The UN still had a military mission in Liberia. In the UN compound, there was a mix of military and police uniformed guys all around. I immediately noticed the uniform of the Nigerian police in the mix. The good work done by Nigeria around the sub-continent is often not recognised enough by Nigerians at home. Monrovia, Liberia’s capital is home to about a third of the 4 million Liberians. As is almost always the case, I ran into a number of Nigerian colleagues working in the various organisations responding to the outbreak, and we soon formed a tight bond. I slowly found my way around Monrovia.

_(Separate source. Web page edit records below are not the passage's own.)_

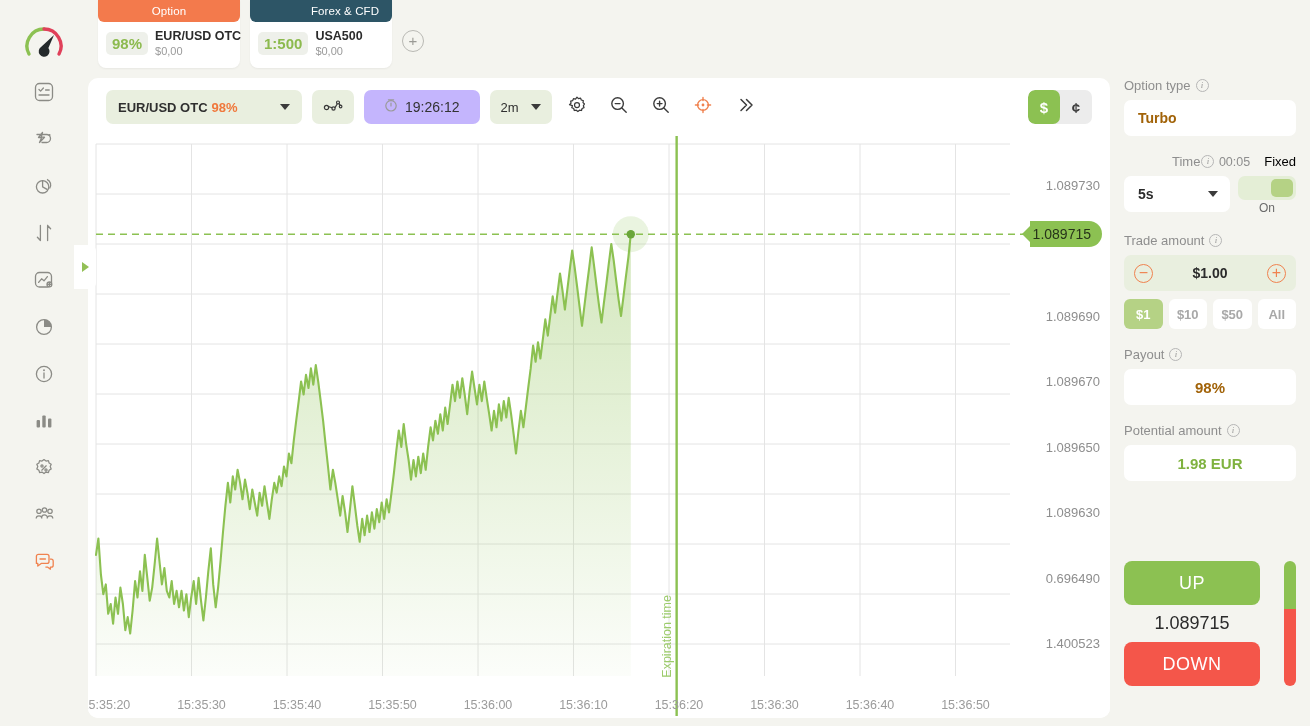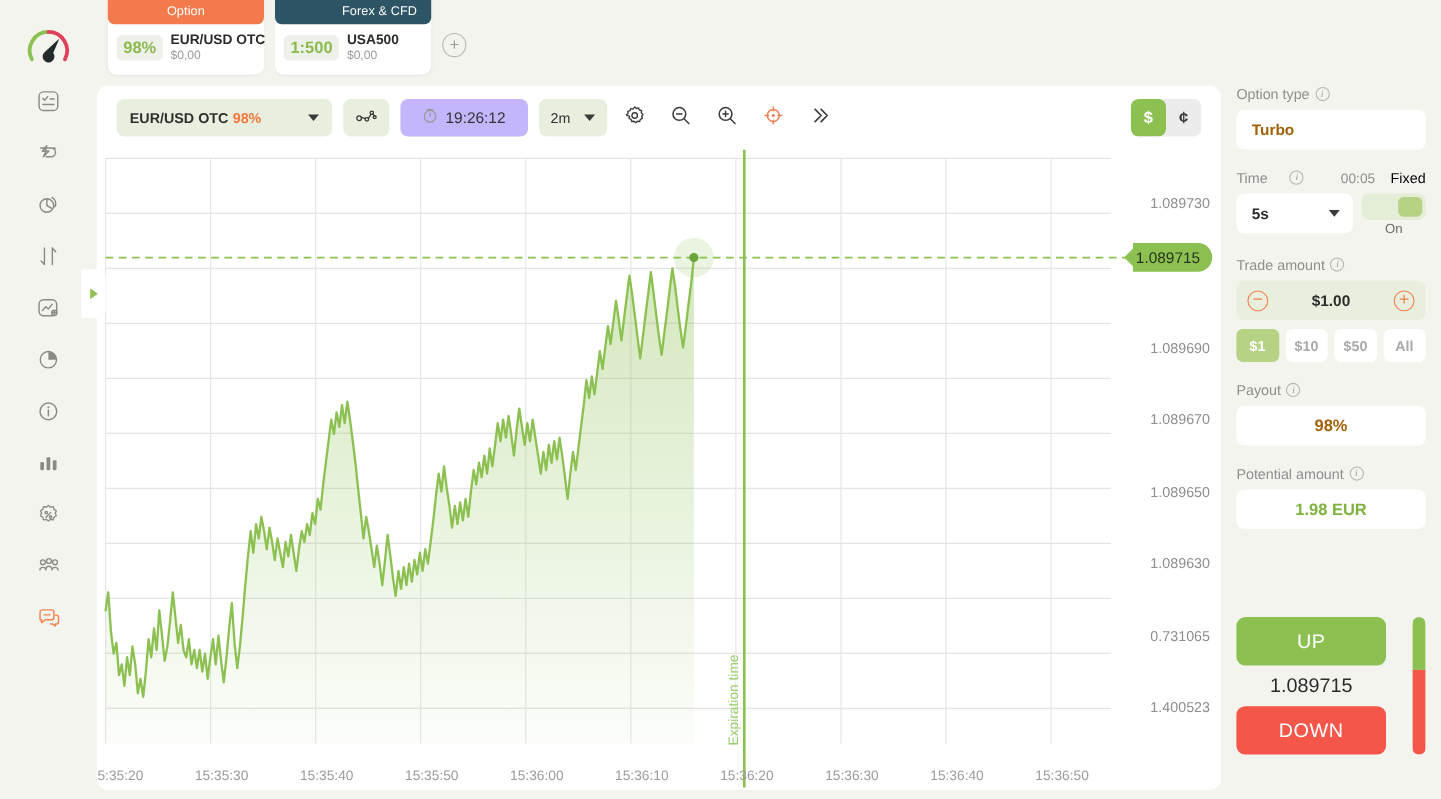--- a/index.html
+++ b/index.html
@@ -187,7 +187,7 @@
   #opt-type { padding-left: 14px; margin-bottom: 18px; }
 
   #time-head { display: flex; align-items: center; margin-bottom: 7px; }
-  #time-head .lbl { display: flex; align-items: center; gap: 20px; font-size: 13px; color: #8e8e8e; }
+  #time-head .lbl { display: flex; align-items: center; gap: 1px; font-size: 13px; color: #8e8e8e; margin-left: 48px; }
   #time-head .cnt { margin-left: auto; font-size: 12.5px; color: #8e8e8e; }
   #time-head .fix { margin-left: 14px; font-size: 13px; color: #000000; }
   #time-row { display: flex; gap: 8px; margin-bottom: 18px; }

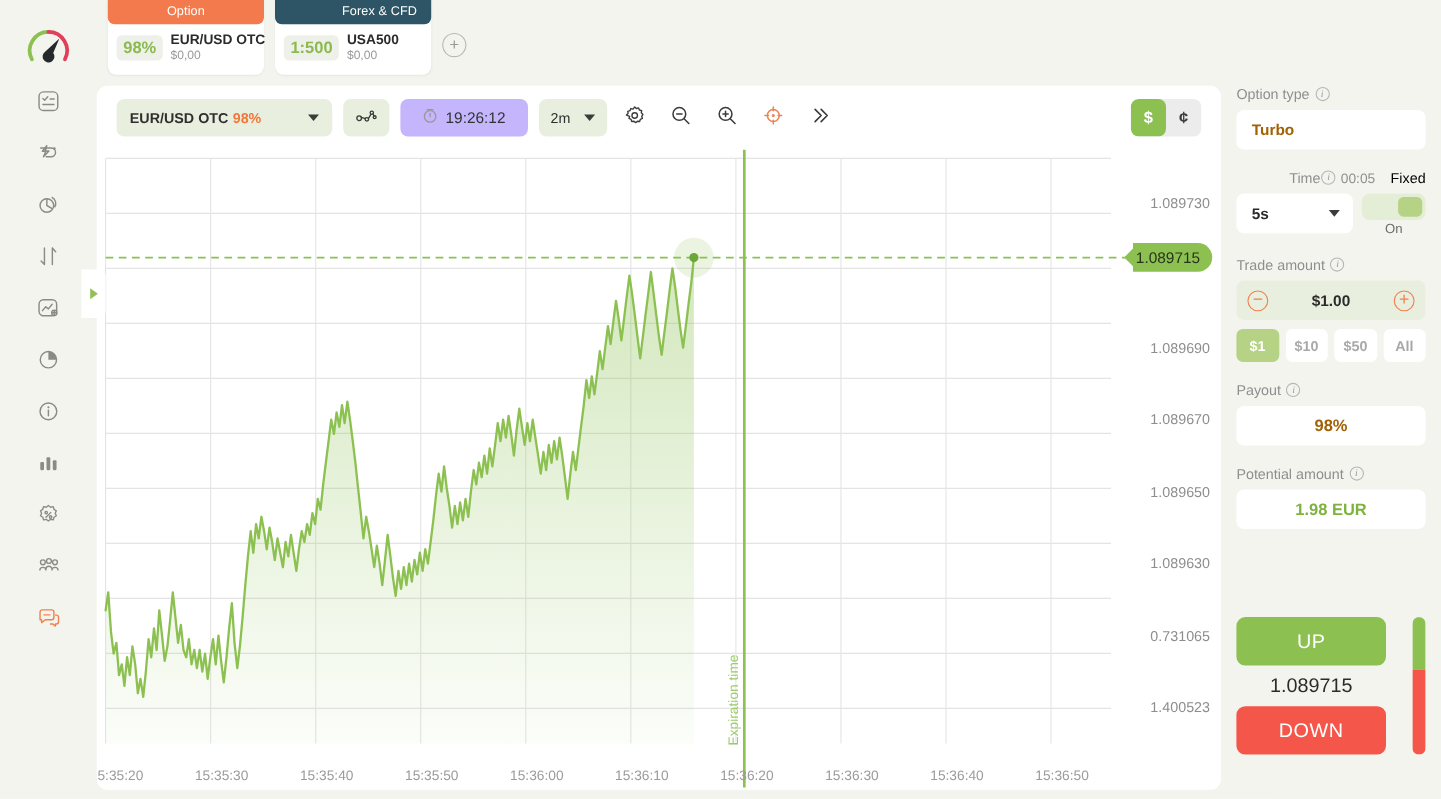--- a/index.html
+++ b/index.html
@@ -522,7 +522,7 @@
           <div class="ylab" style="top: 245.455px;">1.089670</div>
           <div class="ylab" style="top: 310.909px;">1.089650</div>
           <div class="ylab" style="top: 376.364px;">1.089630</div>
-          <div class="ylab" style="top: 441.818px;">0.731065</div>
+          <div class="ylab" style="top: 441.818px;">0.696490</div>
           <div class="ylab" style="top: 507.273px;">1.400523</div>
         </div>
       <div id="x-labels">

From the outside, with all the horror stories of Ebola in the popular press, it is easy to imagine Liberia as a country on the brink, especially with its history of protracted conflicts and civil war. But there is nothing further from the truth. Yes, it had been ill prepared for an outbreak of this severity and magnitude, as many other countries would have been, but sometimes there is nothing as powerful as grief to unite people in seeking a better future. The most important line of defence for Liberia is to rebuild the confidence of its population in the capacity of its government to prioritize the health of its citizens. This will require a complete turnaround in its health system’s capacity to respond to the “routine” health needs of a population. It’s only by responding to these issues in “peacetime” and building trust, that it will have the capacity to respond better to the next crisis. When a society loses confidence in those to whom they would normally turn to in times of need, they resort to actions that can generally be considered “irrational” and “illogical” and unwittingly spread the disease further.
In order to rebuild their health system, Liberia will need the support of other West African countries, especially Nigeria. At the beginning of the outbreak, Liberia was widely reported to have about 50 doctors working in the country; one of the lowest physician-to-population ratios in the world. In Nigeria, there are over 30 medical colleges producing about 3,000 doctors annually. Perhaps, it is time to form strong regional alliances between the various postgraduate colleges in a win-win situation including training and service for all the countries in the region. The same concept could apply to nursing professionals, pharmacists and medical laboratory scientists. However, this will only work if we are able to go about this with humility and a sense of service, not one of pride and arrogance.
For Nigeria, it is time to think of our engagement with the sub-continent beyond the military and the police. Not many people may know about the “Technical Aid Corps (TAC)” scheme that was established by the military regime of General Ibrahim Babangida in 1987 (like many other important institutions in Nigeria, it has no website for the public to follow its work). The sole purpose of the scheme is assisting States in Africa, Caribbean and specific regions in their social-economic development effort. Nigerian experts in various fields of human endeavour participate. Its most recent deployments are reported to be Uganda and Rwanda. Rwanda? I can guess what you are thinking! Until we begin to hold these Nigerian institutions to account on how they represent the strategic interests of our country, we cannot expect much to change.
Out of this crisis must emerge a new Liberia. While the stories of dictators, civil war and Ebola are true, they cannot be Liberia’s “single story”. With a beautiful beach front right at the heart of the city, there is no reason for Monrovia not to be the favorite destination of Nigeria’s emerging middle class. As Liberia grows, it will also begin to engage with the various opportunities in Nigeria. The earlier we really begin to see West-Africa for the common market that it should be, the greater the opportunities will be for the continent.
For now, it’s just great that Liberia can get on with the difficult task of nation building.